Change detection data
↓

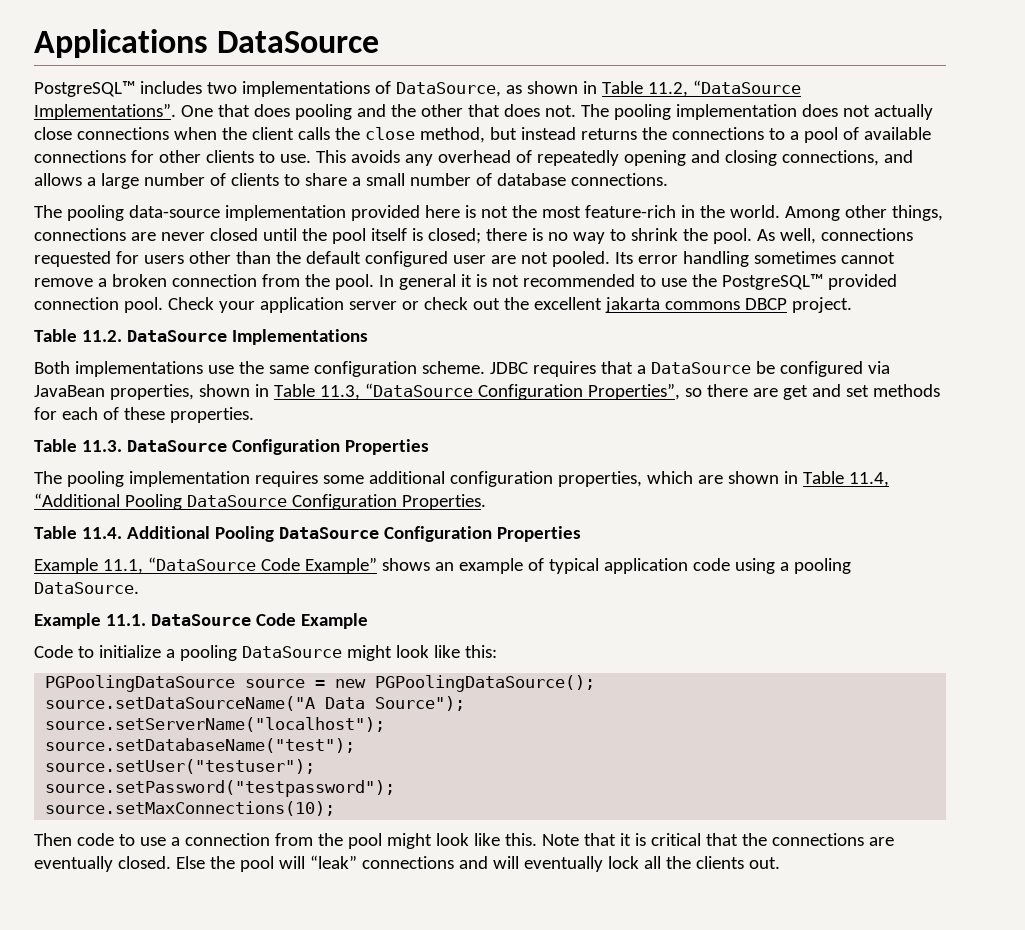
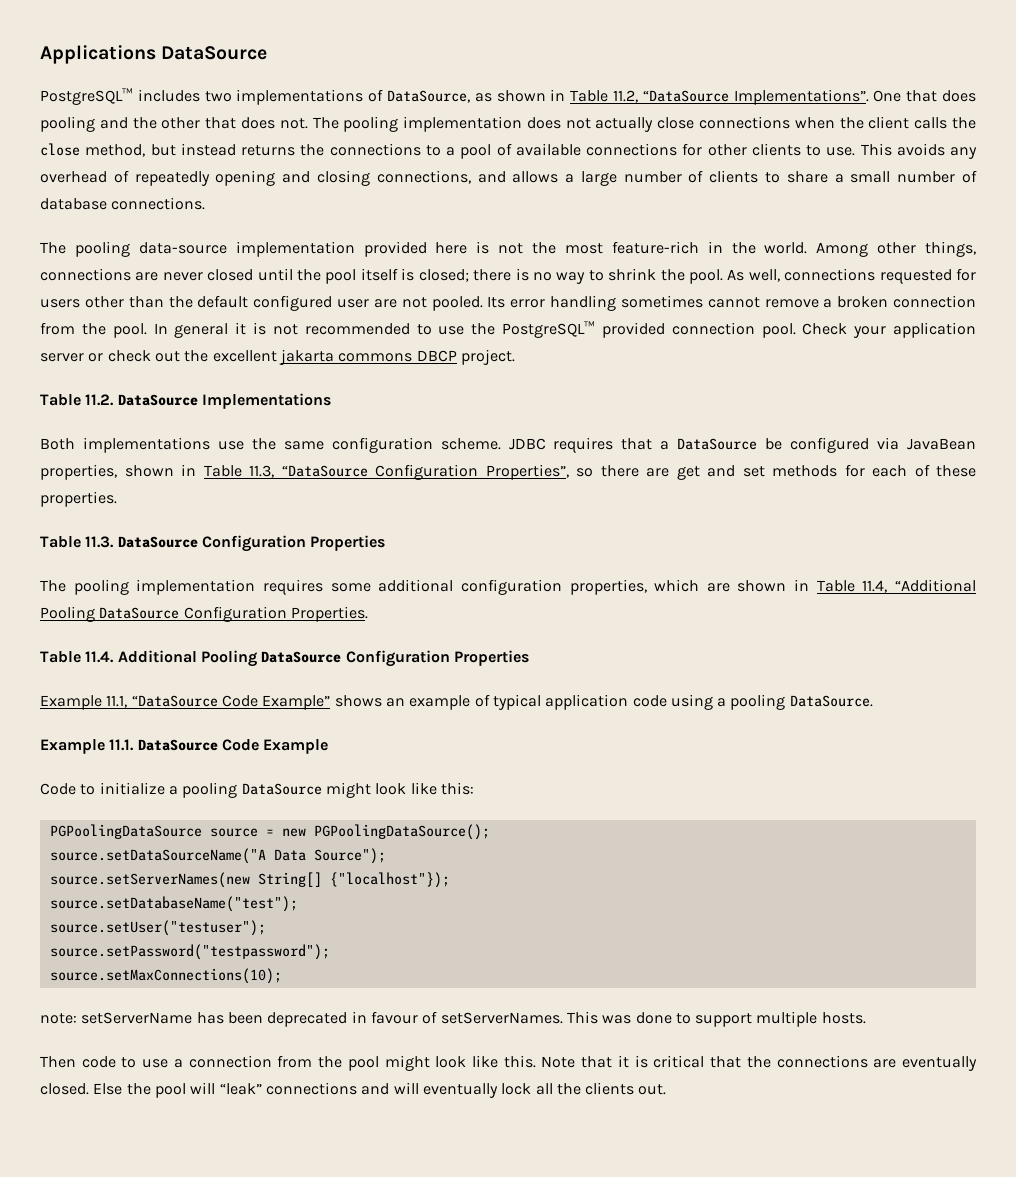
- source.setServerName("localhost");
+ source.setServerNames(new String[] {"localhost"});
+ note: setServerName has been deprecated in favour of setServerNames. This was done to support multiple hosts.

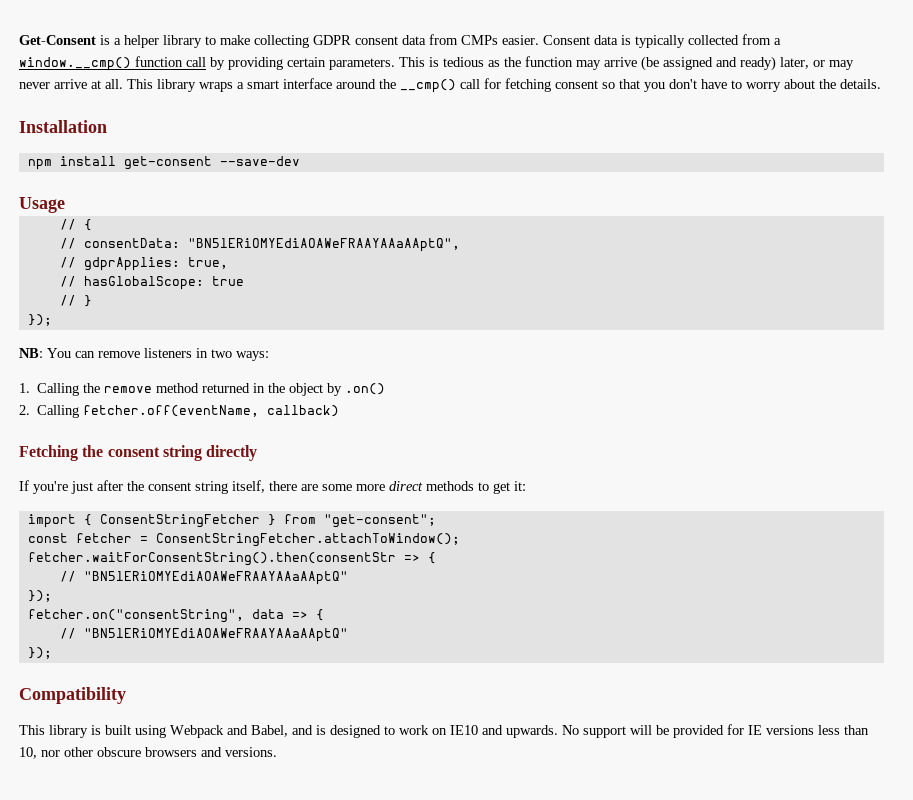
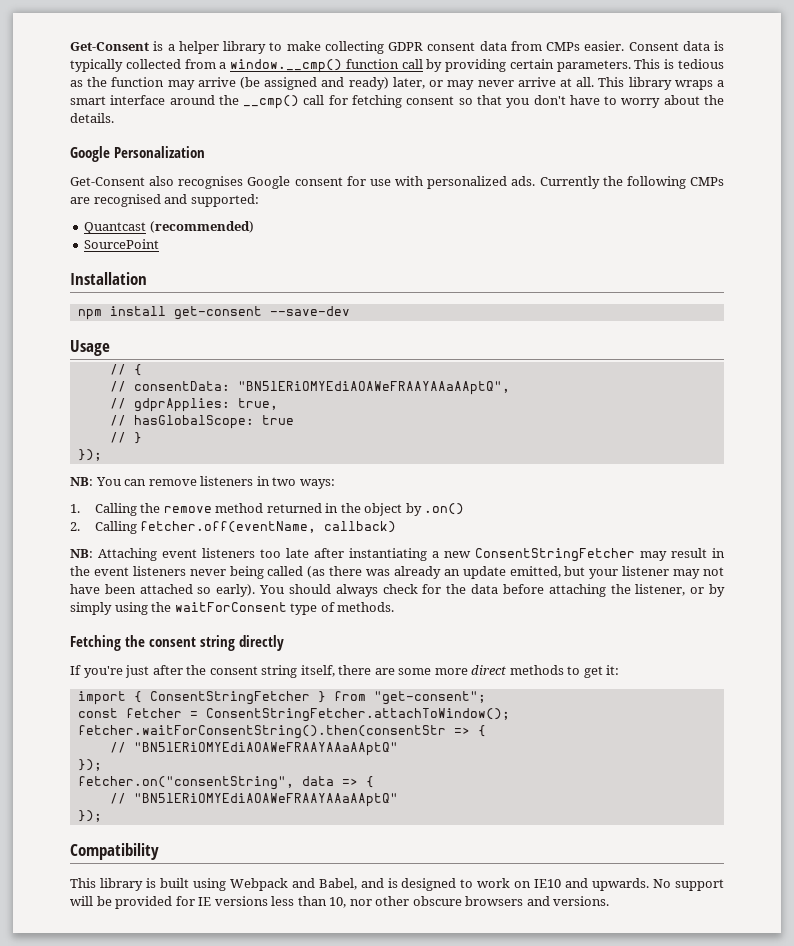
+ Google Personalization
+ Get-Consent also recognises Google consent for use with personalized ads. Currently the following CMPs are recognised and supported:
+ Quantcast (recommended)
+ SourcePoint
+ NB: Attaching event listeners too late after instantiating a new ConsentStringFetcher may result in the event listeners never being called (as there was already an update emitted, but your listener may not have been attached so early). You should always check for the data before attaching the listener, or by simply using the waitForConsent type of methods.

↑

Activity: Return all lines in the entries above that carry the word "been".

Answer for this exercise:
+ note: setServerName has been deprecated in favour of setServerNames. This was done to support multiple hosts.
+ NB: Attaching event listeners too late after instantiating a new ConsentStringFetcher may result in the event listeners never being called (as there was already an update emitted, but your listener may not have been attached so early). You should always check for the data before attaching the listener, or by simply using the waitForConsent type of methods.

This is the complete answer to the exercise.